When Your AI Trader Argues With Itself (And You Have to Pick a Winner)

Day 18 of building an AI-powered crypto trading system in public

Today I learned something unexpected about AI reasoning models: they can think brilliantly and still fail to communicate their conclusions.

Why I Upgraded to Chain-of-Thought

Until yesterday, my trading system used DeepSeek's standard chat model (deepseek-chat). It worked fine - you give it market data, it returns a JSON decision:

{"action": "TRADE", "direction": "LONG", "confidence": 85}

Simple. But I had a problem: I couldn't see why it was making decisions. When the AI said "SHORT BTC at 85% confidence," I just had to trust it. Was it seeing something in the RSI? Reacting to the trend? Following the moving averages? Black box.

So I upgraded to deepseek-reasoner - DeepSeek's Chain-of-Thought model. Instead of just answering, it shows its work:

reasoning_content: "Looking at BTC-PERP, the current price of $89,575
is below both SMA20 ($90,100) and SMA50 ($91,200), indicating short-term
weakness. RSI at 43.97 is neutral - not oversold enough for a bounce play,
not overbought for a short. ADX at 22 shows moderate trend strength but
the direction is unclear. Without a clear catalyst or technical setup,
the risk-reward doesn't justify entry..."

content: {"action": "NO_TRADE", "reasoning": "Neutral conditions"}

The idea was transparency: I could audit the AI's thinking, spot flawed logic, and build confidence in its decisions.

What I got instead was a crash course in why reasoning models are fundamentally different beasts.

The JSON Parsing Nightmare

With the chat model, parsing was trivial:

response = api.call(prompt)
decision = json.loads(response.content)

With the reasoner model, everything changed.

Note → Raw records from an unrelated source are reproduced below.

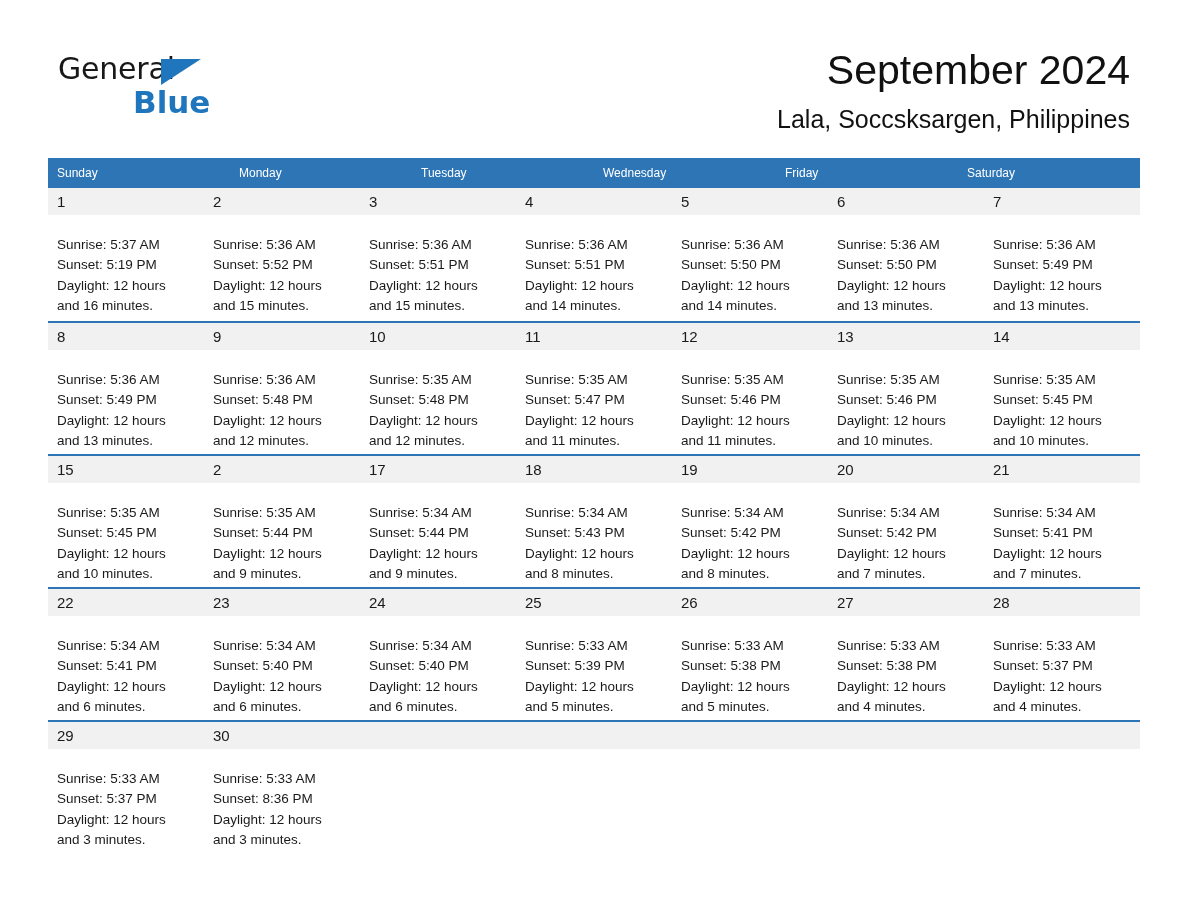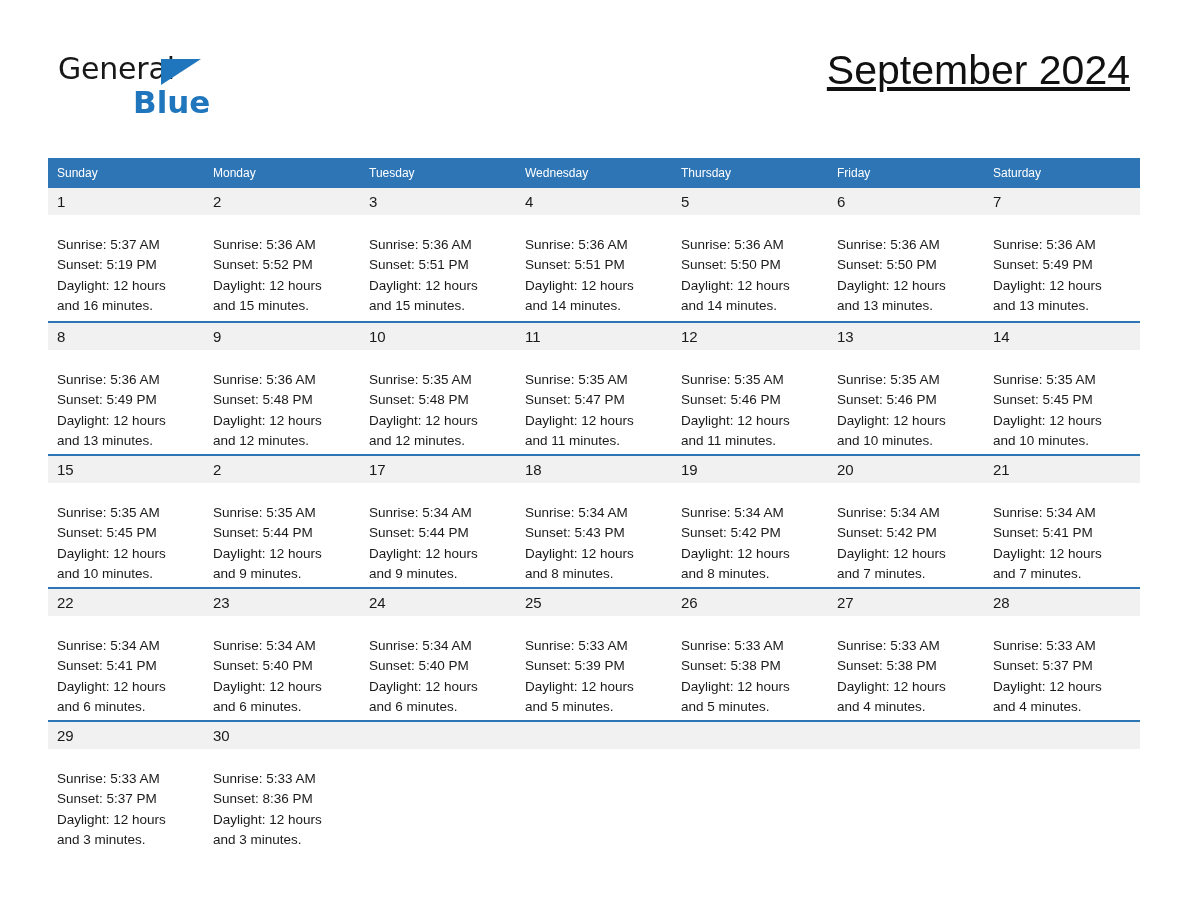--- a/index.html
+++ b/index.html
@@ -78,7 +78,6 @@
     color: #111111;
     line-height: 52px;
     white-space: nowrap;
-    text-decoration: underline;
   }
   .cal-subtitle {
     font-size: 25px;

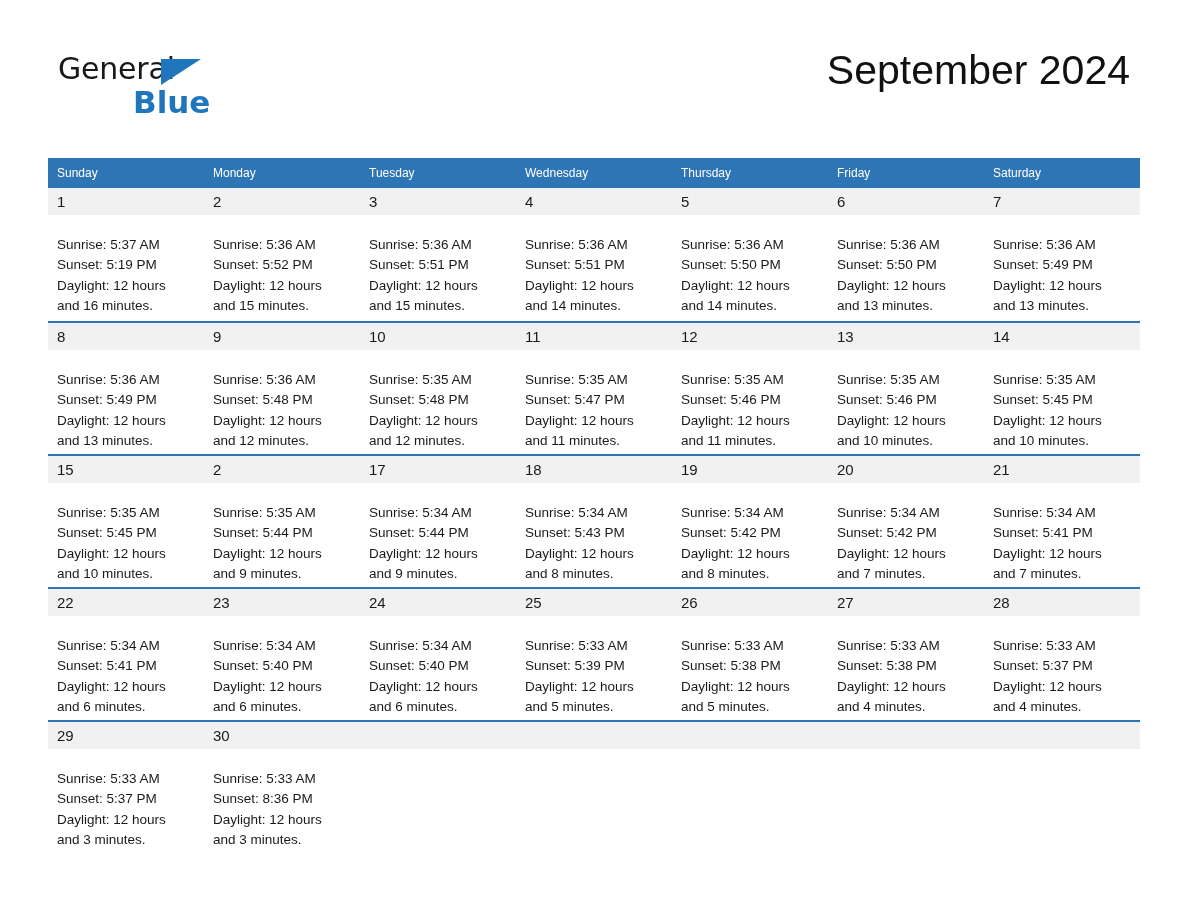--- a/index.html
+++ b/index.html
@@ -160,6 +160,7 @@
     </div>
     <div class="title-block">
       <div class="cal-title">September 2024</div>
+      <div class="cal-subtitle">Lala, Soccsksargen, Philippines</div>
     </div>
   </div>
 

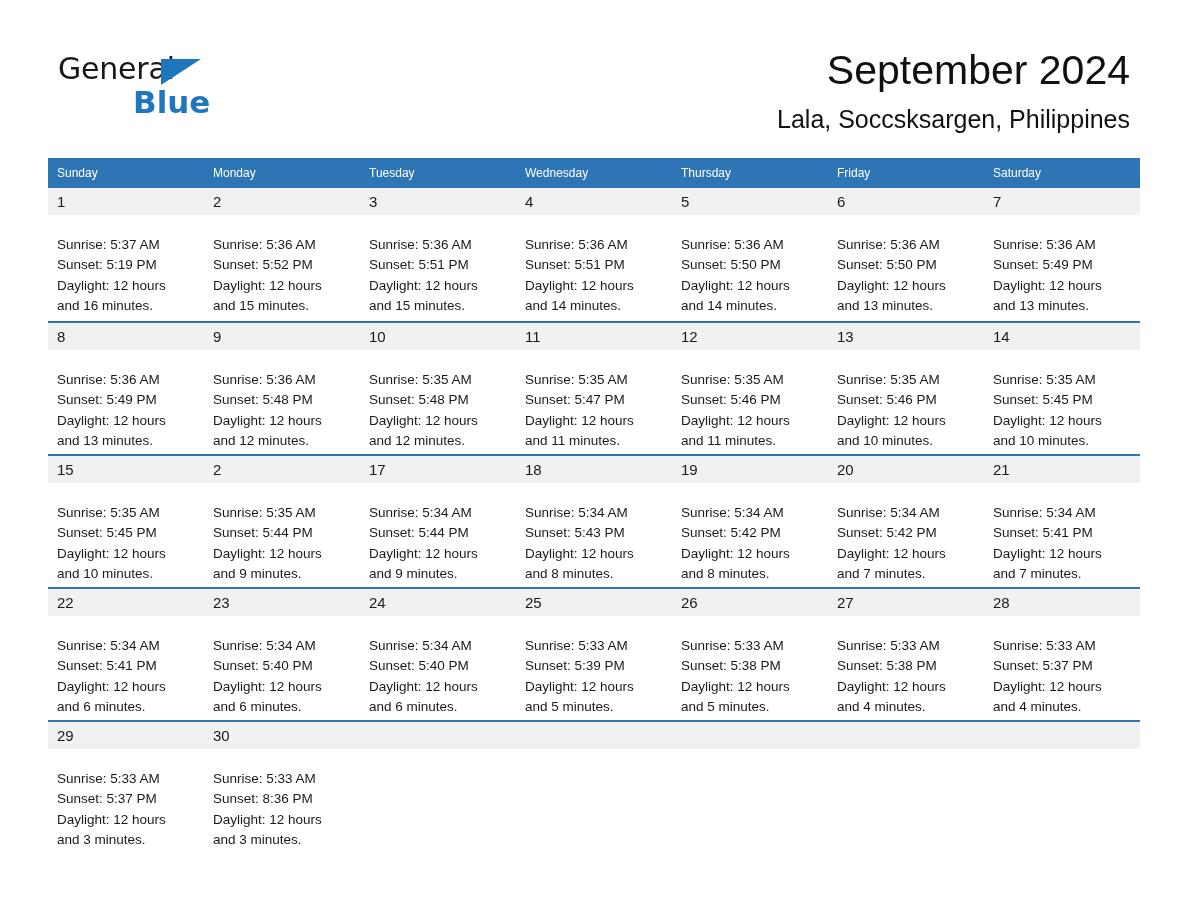--- a/index.html
+++ b/index.html
@@ -170,7 +170,6 @@
       <div class="weekday">Monday</div>
       <div class="weekday">Tuesday</div>
       <div class="weekday">Wednesday</div>
-      <div class="weekday">Thursday</div>
       <div class="weekday">Friday</div>
       <div class="weekday">Saturday</div>
     </div>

The response now has TWO fields:

reasoning_content: The Chain-of-Thought (thousands of tokens of analysis)
content: The final JSON answer

Sounds simple enough. Except:

Problem 1: The answer field is sometimes empty.

The AI would produce 6,000+ characters of brilliant analysis, conclude "conditions don't favor a trade," and then... return nothing in the content field. The reasoning was there. The conclusion was clear if you read it. But the structured JSON response? Gone.

Problem 2: The JSON is sometimes buried IN the reasoning.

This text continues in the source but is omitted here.